◆ **EXERCISE**
All pictures must be left out as you transcribe the lines from the first line of the data to the line containing "[139,470,181,492] 演示 -> [123,560,177,587] 说明", both included.

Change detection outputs
- - - - - - -
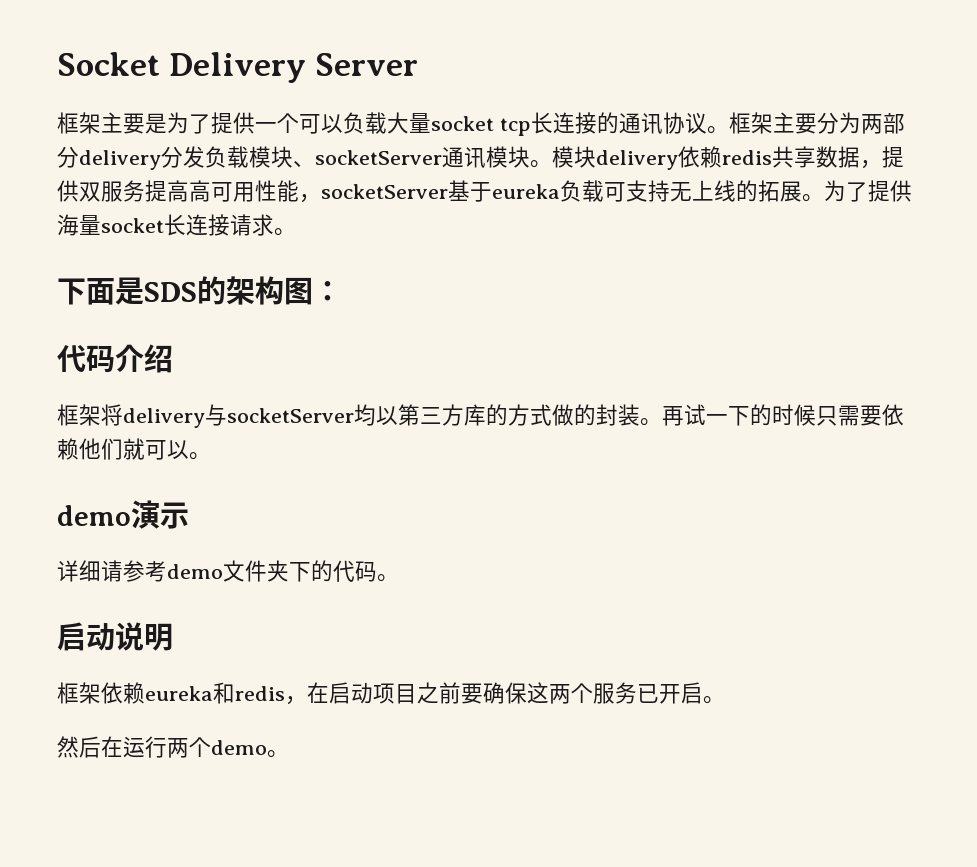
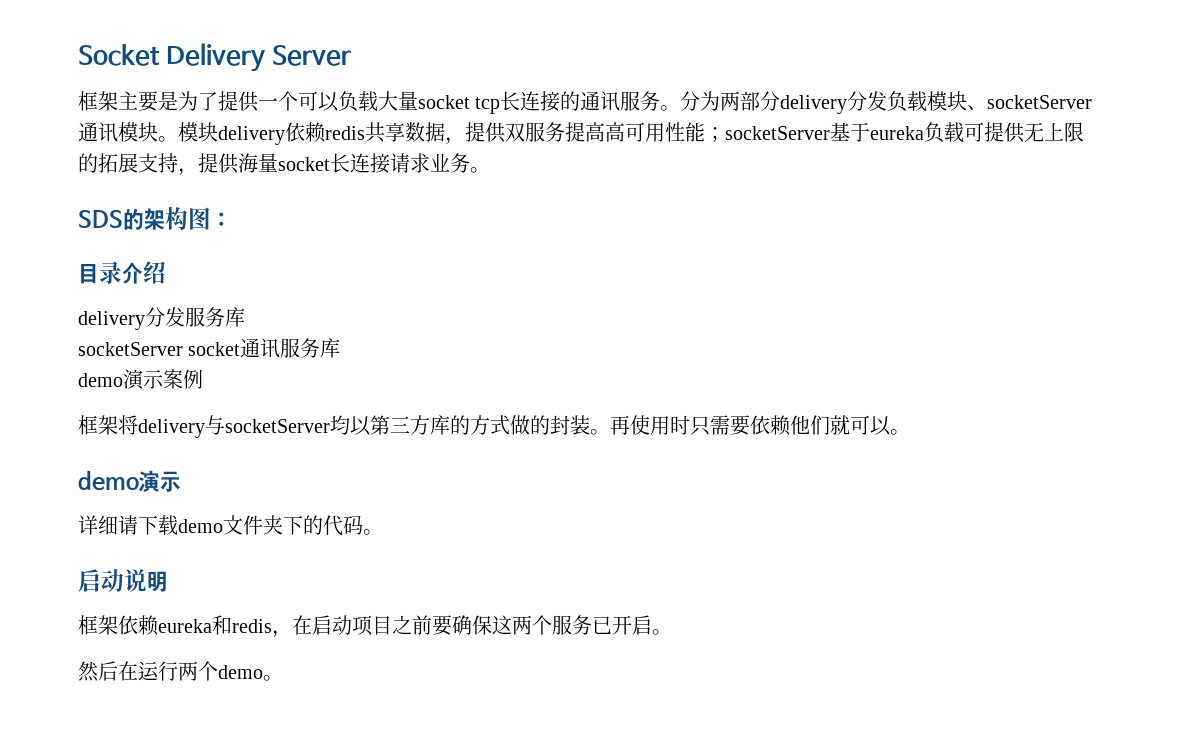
[662,112,817,134] 协议。框架主要 -> [620,91,681,111] 服务。
[299,194,321,203] ， -> [705,127,725,142] ；
[626,180,868,202] 支持无上线的拓展。为了 -> [984,122,1084,143] [78,153,198,176] 提供无上限的拓展支持，
[274,228,296,236] [57,277,144,305] 。 // 下面是 -> [430,153,490,173] 业务。 //
[57,345,115,373] 代码 -> [78,261,122,284] 目录
(173, 358) none -> [78,307,245,330] [78,338,341,358] [78,369,203,390] // delivery分发服务库 // socketServer socket通讯服务库 // demo演示案例
[684,404,816,426] 试一下的时候 -> [630,415,690,435] 使用时
[123,560,167,582] 参考 -> [138,515,178,536] 下载

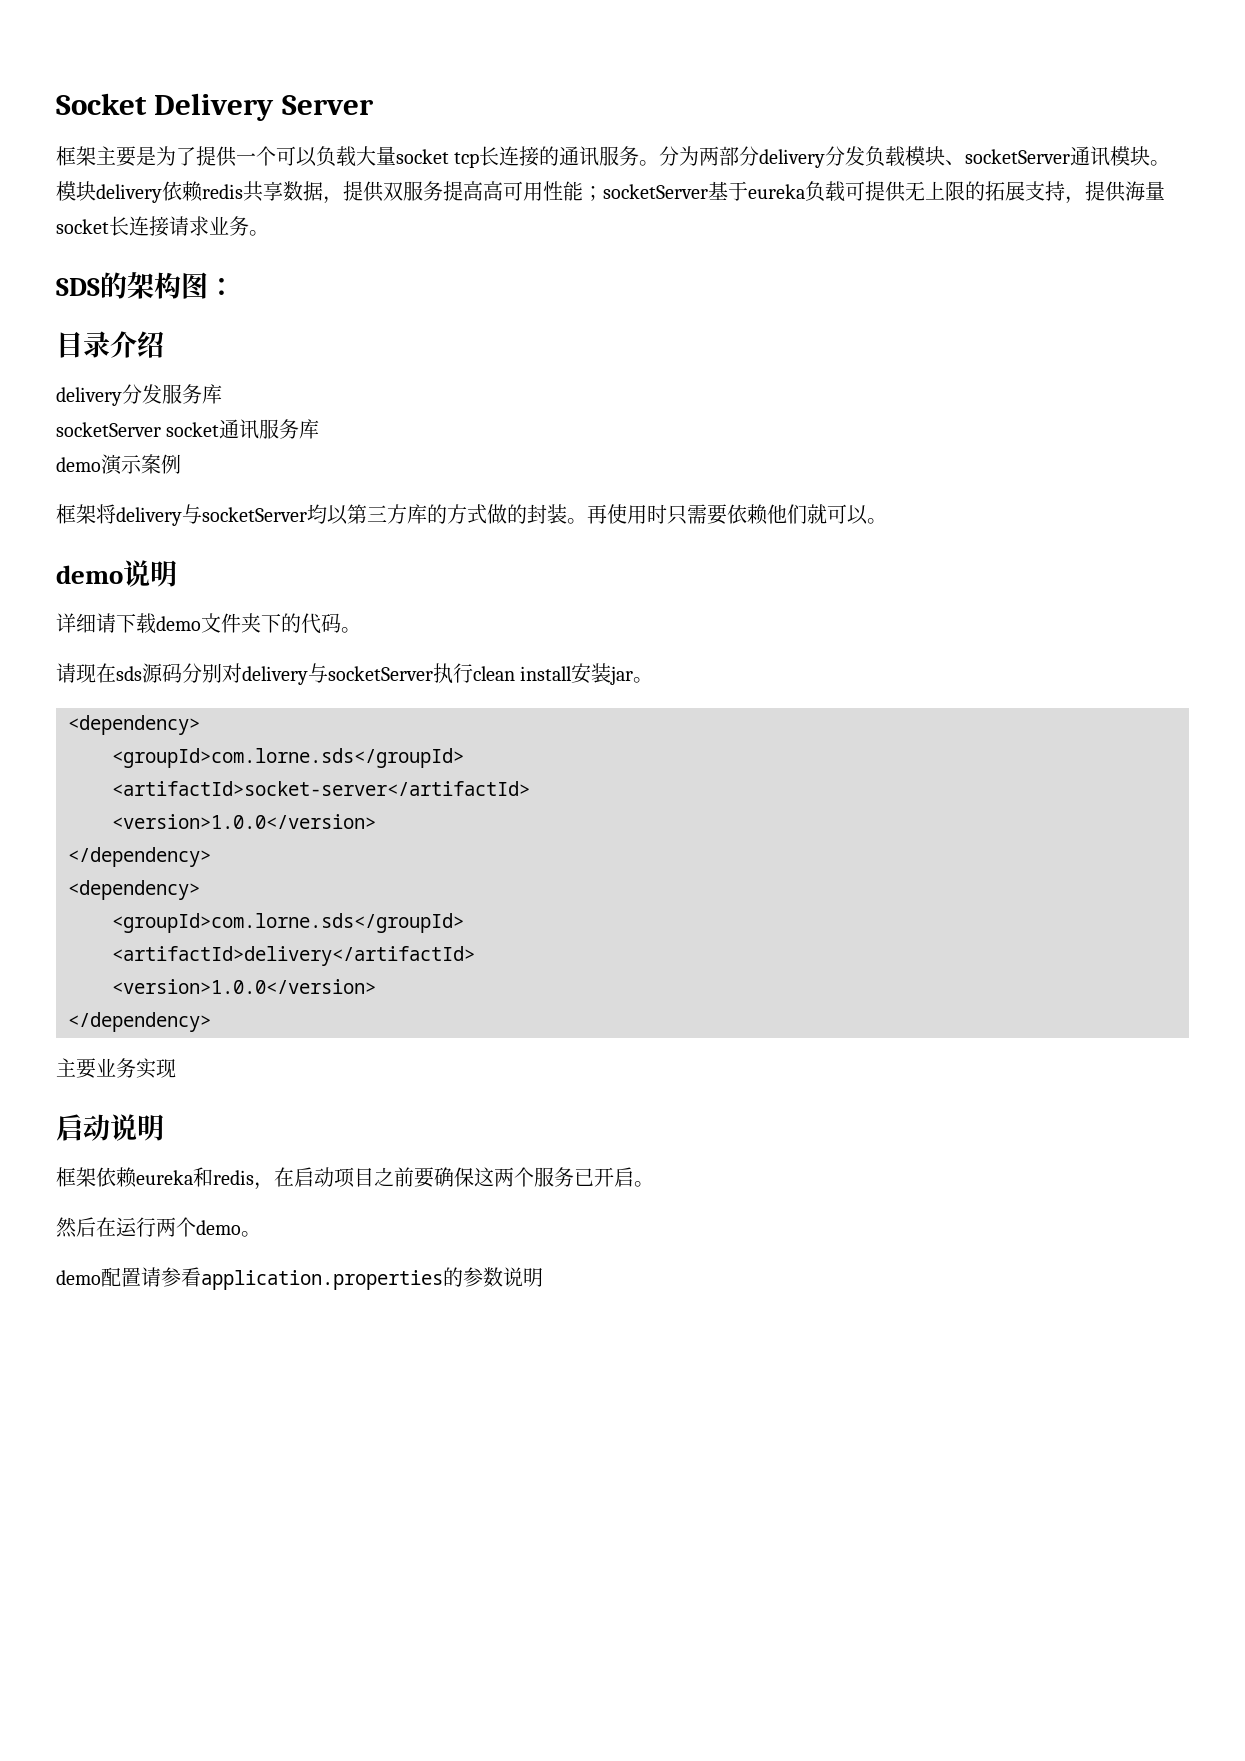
[139,470,181,492] 演示 -> [123,560,177,587] 说明
(383, 532) none -> [56,663,654,685] [68,715,200,735] [112,748,464,768] [112,781,530,796] [112,814,376,829] [68,847,211,867] [68,880,200,900] [112,913,464,933] [112,946,475,966] [112,979,376,994] [68,1012,211,1032] [56,1058,176,1079] // 请现在sds源码分别对delivery与socketServer执行clean install安装jar。 // <dependency> // <groupId>com.lorne.sds</groupId> // <artifactId>socket-server</artifactId> // <version>1.0.0</version> // </dependency> // <dependency> // <groupId>com.lorne.sds</groupId> // <artifactId>delivery</artifactId> // <version>1.0.0</version> // </dependency> // 主要业务实现
(283, 678) none -> [56,1267,543,1290] // demo配置请参看application.properties的参数说明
- - - - - - -
◆ **TASK SOLUTION**
[662,112,817,134] 协议。框架主要 -> [620,91,681,111] 服务。
[299,194,321,203] ， -> [705,127,725,142] ；
[626,180,868,202] 支持无上线的拓展。为了 -> [984,122,1084,143] [78,153,198,176] 提供无上限的拓展支持，
[274,228,296,236] [57,277,144,305] 。 // 下面是 -> [430,153,490,173] 业务。 //
[57,345,115,373] 代码 -> [78,261,122,284] 目录
(173, 358) none -> [78,307,245,330] [78,338,341,358] [78,369,203,390] // delivery分发服务库 // socketServer socket通讯服务库 // demo演示案例
[684,404,816,426] 试一下的时候 -> [630,415,690,435] 使用时
[123,560,167,582] 参考 -> [138,515,178,536] 下载

[139,470,181,492] 演示 -> [123,560,177,587] 说明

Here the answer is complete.